Die Sicherheit der Verarbeitung war nicht gewährleistet
Die erheblichen „Unterlassungssünden“ des Unternehmens bewirkten, dass sich die Sicherheit der Verarbeitung nicht auf dem Stand befand, den Art. 32 DSGVO vorschreibt. Das führte dazu, dass der Zugriff auf umfangreiche Datenbestände für erhebliche Zeit überhaupt nicht möglich oder jedenfalls stark eingeschränkt war.
Darum ist die COVID-Pandemie keine Entschuldigung
Der Arbeitnehmer, der versehentlich die Schad-Software installierte, arbeitete wegen COVID im Homeoffice. Das Unternehmen hatte mit ihm vereinbart, dass er lediglich wichtige Daten über den besonders geschützten Zugang seines Arbeitgebers leiten musste. Für andere Daten durfte er den normalen Internetzugang benutzen.
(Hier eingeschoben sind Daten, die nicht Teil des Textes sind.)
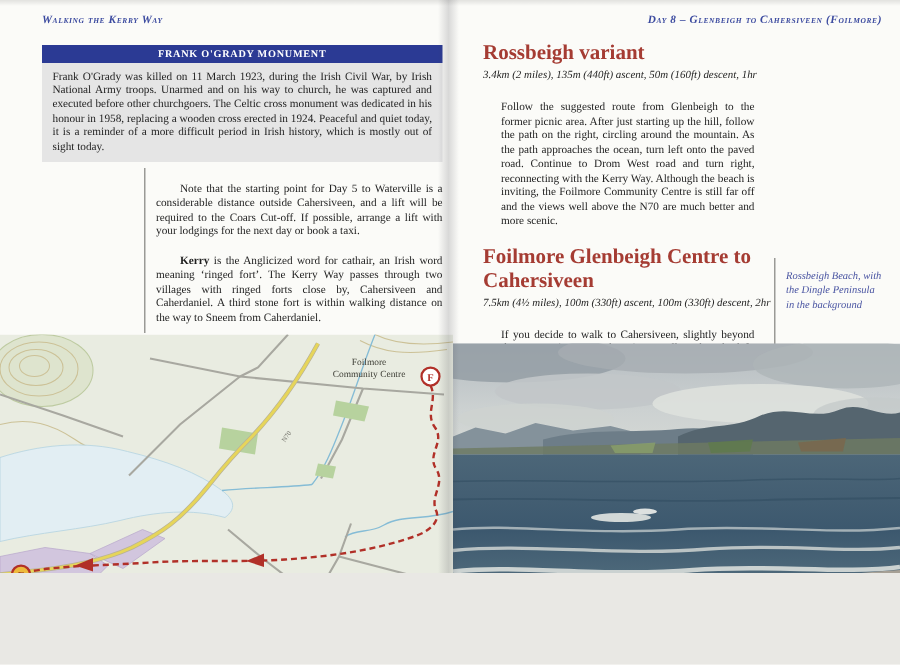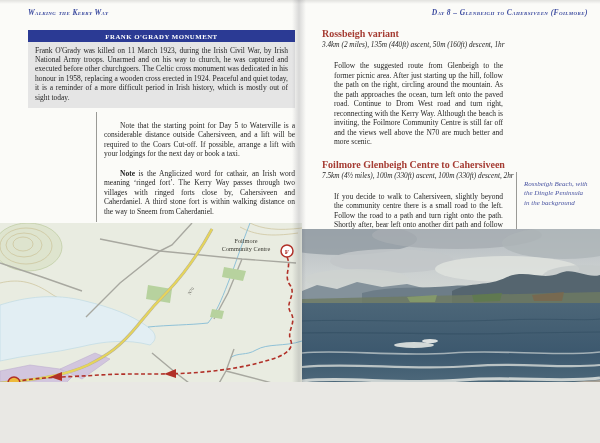--- a/index.html
+++ b/index.html
@@ -22,21 +22,21 @@
   #note-para{position:absolute;left:104px;top:113px;width:191px;font-size:7.5px;
              line-height:9.5px;text-align:justify;text-indent:16px;}
   #caher-para{position:absolute;left:104px;top:161px;width:191px;font-size:7.5px;
               line-height:9.5px;text-align:justify;text-indent:16px;}
   #caher-para b{font-weight:bold;}
   
   #map-wrap{position:absolute;left:0;top:223px;width:302px;height:220px;}
   #map-wrap svg{display:block;width:100%;height:100%;}
   
   #right-col{position:absolute;left:322px;top:28px;width:193px;}
-  .sec-head{font-size:10px;font-weight:bold;color:#a53c33;margin:0 0 1px;}
+  .sec-head{font-size:14px;font-weight:bold;color:#a53c33;margin:0 0 1px;}
   .sec-stats{font-size:7.3px;font-style:italic;line-height:9.2px;margin:0 0 1px;text-align:justify;}
   .sec-body{font-size:7.5px;line-height:9.5px;text-align:justify;margin:12px;}
   .sec + .sec{margin-top:8px;}
   #caption-vrule{left:516px;top:172px;height:60px;}
   #photo-caption{position:absolute;left:524px;top:180px;width:64px;font-size:7px;
                  line-height:9.4px;font-style:italic;color:#4a55a2;}
   
   #photo-wrap{position:absolute;left:302px;top:229px;width:298px;height:214px;}
   #photo-wrap svg{display:block;width:100%;height:100%;}
   
@@ -53,21 +53,21 @@
   <div id="runhead-left" class="runhead">Walking the Kerry Way</div>
   <div id="runhead-right" class="runhead">Day 8 – Glenbeigh to Cahersiveen (Foilmore)</div>
 
   <div id="monument-box">
     <div class="bar">FRANK O'GRADY MONUMENT</div>
     <div class="bod">Frank O'Grady was killed on 11 March 1923, during the Irish Civil War, by Irish National Army troops. Unarmed and on his way to church, he was captured and executed before other churchgoers. The Celtic cross monument was dedicated in his honour in 1958, replacing a wooden cross erected in 1924. Peaceful and quiet today, it is a reminder of a more difficult period in Irish history, which is mostly out of sight today.</div>
   </div>
 
   <div id="left-vrule" class="vrule"></div>
   <p id="note-para">Note that the starting point for Day 5 to Waterville is a considerable distance outside Cahersiveen, and a lift will be required to the Coars Cut-off. If possible, arrange a lift with your lodgings for the next day or book a taxi.</p>
-  <p id="caher-para"><b>Note</b><span> is the Anglicized word for cathair, an Irish word meaning ‘ringed fort’. The Kerry Way passes through two villages with ringed forts close by, Cahersiveen and Caherdaniel. A third stone fort is within walking distance on the way to Sneem from Caherdaniel.</span></p>
+  <p id="caher-para"><b>Kerry</b><span> is the Anglicized word for cathair, an Irish word meaning ‘ringed fort’. The Kerry Way passes through two villages with ringed forts close by, Cahersiveen and Caherdaniel. A third stone fort is within walking distance on the way to Sneem from Caherdaniel.</span></p>
 
   <div id="map-wrap">
     <svg viewBox="0 0 302 220" preserveAspectRatio="none">
       <rect x="0" y="0" width="302" height="220" fill="#e9ece1"></rect>
 
       <g fill="none" stroke="#c9bd8f" stroke-width="0.7" opacity="0.9">
         <ellipse cx="28" cy="24" rx="34" ry="24" fill="#dde4cd" stroke="#b9c79a"></ellipse>
         <ellipse cx="26" cy="23" rx="26" ry="18"></ellipse>
         <ellipse cx="24" cy="22" rx="18" ry="12"></ellipse>
         <ellipse cx="23" cy="21" rx="10" ry="7"></ellipse>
Obwohl man sich darüber streiten könnte, ob eine solche Vereinbarung in Ordnung ist, hielt sich die Datenschutzaufsicht damit nicht auf. Sie beanstandete dieser Vereinbarung für sich genommen nicht. Vielmehr verwies sie darauf, dass alle anderen Sicherheits-Schwachstellen (insbesondere das unzureichende Endpoint Security System) nichts mit der COVID-Situation zu tun hatten.
Das ist das Ergebnis
Das Unternehmen wandte nach dem Vorfall sofort erhebliche Mittel auf, um die vorhandenen Sicherheitsschwachstellen zu beseitigen. Der entsprechende Betrag ist im Bescheid der Datenschutzaufsicht geschwärzt, scheint aber beträchtlich gewesen zu sein. Auch sonst zeigte sich das Unternehmen offensichtlich kooperativ. Dennoch verhängte die Datenschutzaufsicht wegen der erheblichen Folgen, die der Vorfall für betroffene Personen nach sich zog, die empfindliche Geldbuße von 4.440.000 £.
Der Bescheid der Datenschutzaufsicht ist hier abrufbar
Der vollständige Geldbußen-Bescheid (Monetary Penalty Notice) des Information Commissioner´s Office (ICO) vom 19. Oktober 2022 ist (nur in englischer Sprache) hier abrufbar: https://ico.org.uk/media/action-weve-taken/mpns/4021951/interserve-group-limited-monetary-penalty-notice.pdf. Er umfasst 55 Seiten.
Bei Zeitdruck sind von besonderem Interesse
- die Schilderung des eigentlichen Vorfalls (Rn. 41 mit Untergliederung in die Buchstaben a bis i),
- die Darstellung der betroffenen Arten von Daten (Rn. 48-50) und
- die Schilderung, wie lange der Zugriff auf die einzelnen Datenbestände nicht möglich war (Rn. 89).